🤖 AI Summary
This work addresses a critical limitation in existing differentially private federated learning frameworks, which typically assume uniform privacy budgets across all clients—an assumption that fails to capture the heterogeneous privacy requirements prevalent in real-world settings and undermines conventional data-volume-based client selection strategies. To tackle this challenge, the paper presents the first systematic study of client selection under privacy heterogeneity and introduces a privacy-aware weighted sampling strategy. By formulating a convex optimization problem, the method dynamically adjusts each client’s selection probability to minimize training error while explicitly incorporating individual privacy budgets into the selection mechanism. Theoretical analysis establishes the convergence of the proposed algorithm, and empirical evaluations on benchmark datasets such as CIFAR-10 demonstrate up to a 10% improvement in test accuracy over state-of-the-art approaches.
📝 Abstract
Differentially private federated learning (DP-FL) enables clients to collaboratively train machine learning models while preserving the privacy of their local data. However, most existing DP-FL approaches assume that all clients share a uniform privacy budget, an assumption that does not hold in real-world scenarios where privacy requirements vary widely.
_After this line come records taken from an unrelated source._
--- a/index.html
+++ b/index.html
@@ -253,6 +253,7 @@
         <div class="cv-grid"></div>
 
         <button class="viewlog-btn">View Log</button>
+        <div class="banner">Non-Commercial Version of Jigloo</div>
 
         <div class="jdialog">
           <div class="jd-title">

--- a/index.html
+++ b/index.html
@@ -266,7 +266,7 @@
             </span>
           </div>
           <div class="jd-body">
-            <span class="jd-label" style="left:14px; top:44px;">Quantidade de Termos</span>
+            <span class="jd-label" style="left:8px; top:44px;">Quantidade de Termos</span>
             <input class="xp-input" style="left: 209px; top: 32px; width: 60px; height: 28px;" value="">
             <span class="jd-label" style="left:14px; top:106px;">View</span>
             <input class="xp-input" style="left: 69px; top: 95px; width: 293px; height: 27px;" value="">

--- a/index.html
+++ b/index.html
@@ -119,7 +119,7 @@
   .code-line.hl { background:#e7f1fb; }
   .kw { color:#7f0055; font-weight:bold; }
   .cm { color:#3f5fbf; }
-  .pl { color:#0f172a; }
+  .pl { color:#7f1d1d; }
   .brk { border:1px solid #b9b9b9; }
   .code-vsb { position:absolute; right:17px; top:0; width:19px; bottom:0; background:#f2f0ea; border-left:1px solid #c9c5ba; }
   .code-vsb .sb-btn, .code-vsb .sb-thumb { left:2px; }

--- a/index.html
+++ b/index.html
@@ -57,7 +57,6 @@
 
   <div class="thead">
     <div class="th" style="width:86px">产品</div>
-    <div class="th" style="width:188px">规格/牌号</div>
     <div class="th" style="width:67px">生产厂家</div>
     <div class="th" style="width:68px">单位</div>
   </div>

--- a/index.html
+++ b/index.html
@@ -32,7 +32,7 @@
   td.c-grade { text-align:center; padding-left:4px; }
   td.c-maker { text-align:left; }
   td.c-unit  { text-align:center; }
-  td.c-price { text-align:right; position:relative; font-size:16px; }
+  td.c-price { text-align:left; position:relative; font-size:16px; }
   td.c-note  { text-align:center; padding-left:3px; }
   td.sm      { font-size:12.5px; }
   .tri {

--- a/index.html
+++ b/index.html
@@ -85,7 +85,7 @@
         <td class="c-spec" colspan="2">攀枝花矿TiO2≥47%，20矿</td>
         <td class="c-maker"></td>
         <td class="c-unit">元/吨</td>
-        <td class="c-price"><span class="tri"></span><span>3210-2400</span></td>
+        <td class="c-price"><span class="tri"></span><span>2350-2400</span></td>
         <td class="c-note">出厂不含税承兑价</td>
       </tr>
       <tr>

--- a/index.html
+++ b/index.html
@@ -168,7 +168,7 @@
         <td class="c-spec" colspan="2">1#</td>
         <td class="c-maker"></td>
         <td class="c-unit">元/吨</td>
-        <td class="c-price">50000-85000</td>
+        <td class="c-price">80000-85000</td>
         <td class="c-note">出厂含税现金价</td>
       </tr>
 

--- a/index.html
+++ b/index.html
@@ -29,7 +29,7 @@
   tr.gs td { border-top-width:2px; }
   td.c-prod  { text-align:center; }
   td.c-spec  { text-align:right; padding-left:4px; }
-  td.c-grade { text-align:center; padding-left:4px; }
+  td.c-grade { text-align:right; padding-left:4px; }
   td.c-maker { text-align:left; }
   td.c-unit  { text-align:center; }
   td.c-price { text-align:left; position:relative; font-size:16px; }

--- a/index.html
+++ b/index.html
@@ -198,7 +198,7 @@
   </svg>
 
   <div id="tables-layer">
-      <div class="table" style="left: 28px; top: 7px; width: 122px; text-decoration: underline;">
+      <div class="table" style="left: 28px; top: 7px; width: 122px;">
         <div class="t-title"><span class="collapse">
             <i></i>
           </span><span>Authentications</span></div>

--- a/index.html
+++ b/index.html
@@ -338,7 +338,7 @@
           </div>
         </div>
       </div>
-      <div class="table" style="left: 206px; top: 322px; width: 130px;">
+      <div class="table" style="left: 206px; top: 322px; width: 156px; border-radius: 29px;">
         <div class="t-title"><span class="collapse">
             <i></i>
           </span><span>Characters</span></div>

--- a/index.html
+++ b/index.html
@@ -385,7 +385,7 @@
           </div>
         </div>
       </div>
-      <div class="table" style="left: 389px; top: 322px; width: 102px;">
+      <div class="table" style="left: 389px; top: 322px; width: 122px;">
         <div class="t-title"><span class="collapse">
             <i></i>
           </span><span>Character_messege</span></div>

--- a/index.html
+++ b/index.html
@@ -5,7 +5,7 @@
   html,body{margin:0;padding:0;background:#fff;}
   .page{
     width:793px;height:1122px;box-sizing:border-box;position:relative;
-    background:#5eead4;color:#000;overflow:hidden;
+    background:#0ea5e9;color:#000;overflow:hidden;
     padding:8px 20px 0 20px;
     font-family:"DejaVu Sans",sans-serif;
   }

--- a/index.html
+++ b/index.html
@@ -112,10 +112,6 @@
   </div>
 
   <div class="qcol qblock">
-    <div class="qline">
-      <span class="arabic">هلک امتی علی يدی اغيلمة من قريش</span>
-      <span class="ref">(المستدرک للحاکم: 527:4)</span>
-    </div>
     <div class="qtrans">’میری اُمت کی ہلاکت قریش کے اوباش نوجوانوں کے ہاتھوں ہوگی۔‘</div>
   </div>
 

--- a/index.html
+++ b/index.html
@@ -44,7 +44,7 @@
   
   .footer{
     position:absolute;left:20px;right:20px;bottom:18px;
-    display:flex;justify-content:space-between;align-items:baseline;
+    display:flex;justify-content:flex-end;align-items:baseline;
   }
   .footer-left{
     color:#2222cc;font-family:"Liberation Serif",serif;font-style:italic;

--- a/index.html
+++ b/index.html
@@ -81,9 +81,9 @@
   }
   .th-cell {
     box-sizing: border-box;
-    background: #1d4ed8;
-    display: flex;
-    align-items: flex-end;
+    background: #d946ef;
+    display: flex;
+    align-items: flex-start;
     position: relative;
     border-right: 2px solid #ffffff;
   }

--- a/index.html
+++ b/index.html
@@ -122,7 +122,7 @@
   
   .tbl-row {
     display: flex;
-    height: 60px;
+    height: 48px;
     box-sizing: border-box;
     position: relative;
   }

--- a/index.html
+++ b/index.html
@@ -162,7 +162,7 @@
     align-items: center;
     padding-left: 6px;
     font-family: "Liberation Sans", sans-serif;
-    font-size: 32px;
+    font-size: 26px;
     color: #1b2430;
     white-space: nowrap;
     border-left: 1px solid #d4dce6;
This privacy heterogeneity poses a significant challenge: conventional client selection strategies, which typically rely on data quantity, cannot distinguish between clients providing high-quality updates and those introducing substantial noise due to strict privacy constraints. To address this gap, we present the first systematic study of privacy-aware client selection in DP-FL. We establish a theoretical foundation by deriving a convergence analysis that quantifies the impact of privacy heterogeneity on training error. Building on this analysis, we propose a privacy-aware client selection strategy, formulated as a convex optimization problem, that adaptively adjusts selection probabilities to minimize training error. Extensive experiments on benchmark datasets demonstrate that our approach achieves up to a 10% improvement in test accuracy on CIFAR-10 compared to existing baselines under heterogeneous privacy budgets. These results highlight the importance of incorporating privacy heterogeneity into client selection for practical and effective federated learning.